PROBLEM REQUIREMENTS — Each entry that follows should be retyped exactly.

MATERIAL PROVIDED START

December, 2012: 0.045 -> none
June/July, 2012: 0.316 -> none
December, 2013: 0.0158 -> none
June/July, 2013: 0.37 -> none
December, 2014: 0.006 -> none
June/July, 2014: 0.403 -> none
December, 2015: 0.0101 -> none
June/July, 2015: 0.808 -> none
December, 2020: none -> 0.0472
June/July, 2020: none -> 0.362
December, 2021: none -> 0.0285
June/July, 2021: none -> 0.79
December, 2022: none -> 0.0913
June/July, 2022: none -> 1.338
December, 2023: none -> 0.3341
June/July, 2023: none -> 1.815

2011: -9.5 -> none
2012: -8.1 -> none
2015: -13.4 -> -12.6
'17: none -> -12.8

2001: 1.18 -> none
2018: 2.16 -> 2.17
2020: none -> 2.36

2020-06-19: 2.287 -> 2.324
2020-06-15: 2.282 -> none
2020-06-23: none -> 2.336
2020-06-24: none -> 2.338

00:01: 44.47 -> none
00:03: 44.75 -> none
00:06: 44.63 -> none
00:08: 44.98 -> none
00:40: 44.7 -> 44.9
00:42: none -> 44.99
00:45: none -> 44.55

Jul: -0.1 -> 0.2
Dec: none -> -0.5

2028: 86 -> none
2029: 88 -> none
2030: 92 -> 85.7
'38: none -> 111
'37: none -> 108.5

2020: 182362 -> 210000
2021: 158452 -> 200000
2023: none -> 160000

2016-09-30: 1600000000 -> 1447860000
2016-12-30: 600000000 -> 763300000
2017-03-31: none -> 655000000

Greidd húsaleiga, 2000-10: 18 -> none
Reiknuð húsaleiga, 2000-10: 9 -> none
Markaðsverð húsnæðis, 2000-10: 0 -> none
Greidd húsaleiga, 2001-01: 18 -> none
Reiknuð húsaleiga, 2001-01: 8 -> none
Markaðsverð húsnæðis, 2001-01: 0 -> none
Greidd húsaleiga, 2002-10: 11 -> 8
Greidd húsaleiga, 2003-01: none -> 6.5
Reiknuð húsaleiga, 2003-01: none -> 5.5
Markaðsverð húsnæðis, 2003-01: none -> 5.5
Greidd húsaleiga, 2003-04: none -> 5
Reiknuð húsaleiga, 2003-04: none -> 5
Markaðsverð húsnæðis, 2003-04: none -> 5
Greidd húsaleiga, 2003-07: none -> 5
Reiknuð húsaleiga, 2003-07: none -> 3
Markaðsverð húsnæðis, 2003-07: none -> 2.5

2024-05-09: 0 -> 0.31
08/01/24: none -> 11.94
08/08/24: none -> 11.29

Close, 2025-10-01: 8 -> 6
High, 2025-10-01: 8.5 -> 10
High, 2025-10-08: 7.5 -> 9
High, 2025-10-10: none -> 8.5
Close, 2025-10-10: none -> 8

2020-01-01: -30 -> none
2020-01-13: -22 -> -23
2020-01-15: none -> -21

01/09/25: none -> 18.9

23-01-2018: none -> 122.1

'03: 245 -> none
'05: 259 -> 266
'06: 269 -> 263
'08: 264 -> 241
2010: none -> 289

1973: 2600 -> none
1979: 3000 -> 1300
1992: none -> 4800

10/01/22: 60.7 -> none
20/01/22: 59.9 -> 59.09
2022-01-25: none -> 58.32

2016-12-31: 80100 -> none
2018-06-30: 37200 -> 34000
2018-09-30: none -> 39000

MATERIAL PROVIDED END

ANSWER SECTION —
December, 2012: 0.045 -> none
June/July, 2012: 0.316 -> none
December, 2013: 0.0158 -> none
June/July, 2013: 0.37 -> none
December, 2014: 0.006 -> none
June/July, 2014: 0.403 -> none
December, 2015: 0.0101 -> none
June/July, 2015: 0.808 -> none
December, 2020: none -> 0.0472
June/July, 2020: none -> 0.362
December, 2021: none -> 0.0285
June/July, 2021: none -> 0.79
December, 2022: none -> 0.0913
June/July, 2022: none -> 1.338
December, 2023: none -> 0.3341
June/July, 2023: none -> 1.815

2011: -9.5 -> none
2012: -8.1 -> none
2015: -13.4 -> -12.6
'17: none -> -12.8

2001: 1.18 -> none
2018: 2.16 -> 2.17
2020: none -> 2.36

2020-06-19: 2.287 -> 2.324
2020-06-15: 2.282 -> none
2020-06-23: none -> 2.336
2020-06-24: none -> 2.338

00:01: 44.47 -> none
00:03: 44.75 -> none
00:06: 44.63 -> none
00:08: 44.98 -> none
00:40: 44.7 -> 44.9
00:42: none -> 44.99
00:45: none -> 44.55

Jul: -0.1 -> 0.2
Dec: none -> -0.5

2028: 86 -> none
2029: 88 -> none
2030: 92 -> 85.7
'38: none -> 111
'37: none -> 108.5

2020: 182362 -> 210000
2021: 158452 -> 200000
2023: none -> 160000

2016-09-30: 1600000000 -> 1447860000
2016-12-30: 600000000 -> 763300000
2017-03-31: none -> 655000000

Greidd húsaleiga, 2000-10: 18 -> none
Reiknuð húsaleiga, 2000-10: 9 -> none
Markaðsverð húsnæðis, 2000-10: 0 -> none
Greidd húsaleiga, 2001-01: 18 -> none
Reiknuð húsaleiga, 2001-01: 8 -> none
Markaðsverð húsnæðis, 2001-01: 0 -> none
Greidd húsaleiga, 2002-10: 11 -> 8
Greidd húsaleiga, 2003-01: none -> 6.5
Reiknuð húsaleiga, 2003-01: none -> 5.5
Markaðsverð húsnæðis, 2003-01: none -> 5.5
Greidd húsaleiga, 2003-04: none -> 5
Reiknuð húsaleiga, 2003-04: none -> 5
Markaðsverð húsnæðis, 2003-04: none -> 5
Greidd húsaleiga, 2003-07: none -> 5
Reiknuð húsaleiga, 2003-07: none -> 3
Markaðsverð húsnæðis, 2003-07: none -> 2.5

2024-05-09: 0 -> 0.31
08/01/24: none -> 11.94
08/08/24: none -> 11.29

Close, 2025-10-01: 8 -> 6
High, 2025-10-01: 8.5 -> 10
High, 2025-10-08: 7.5 -> 9
High, 2025-10-10: none -> 8.5
Close, 2025-10-10: none -> 8

2020-01-01: -30 -> none
2020-01-13: -22 -> -23
2020-01-15: none -> -21

01/09/25: none -> 18.9

23-01-2018: none -> 122.1

'03: 245 -> none
'05: 259 -> 266
'06: 269 -> 263
'08: 264 -> 241
2010: none -> 289

1973: 2600 -> none
1979: 3000 -> 1300
1992: none -> 4800

10/01/22: 60.7 -> none
20/01/22: 59.9 -> 59.09
2022-01-25: none -> 58.32

2016-12-31: 80100 -> none
2018-06-30: 37200 -> 34000
2018-09-30: none -> 39000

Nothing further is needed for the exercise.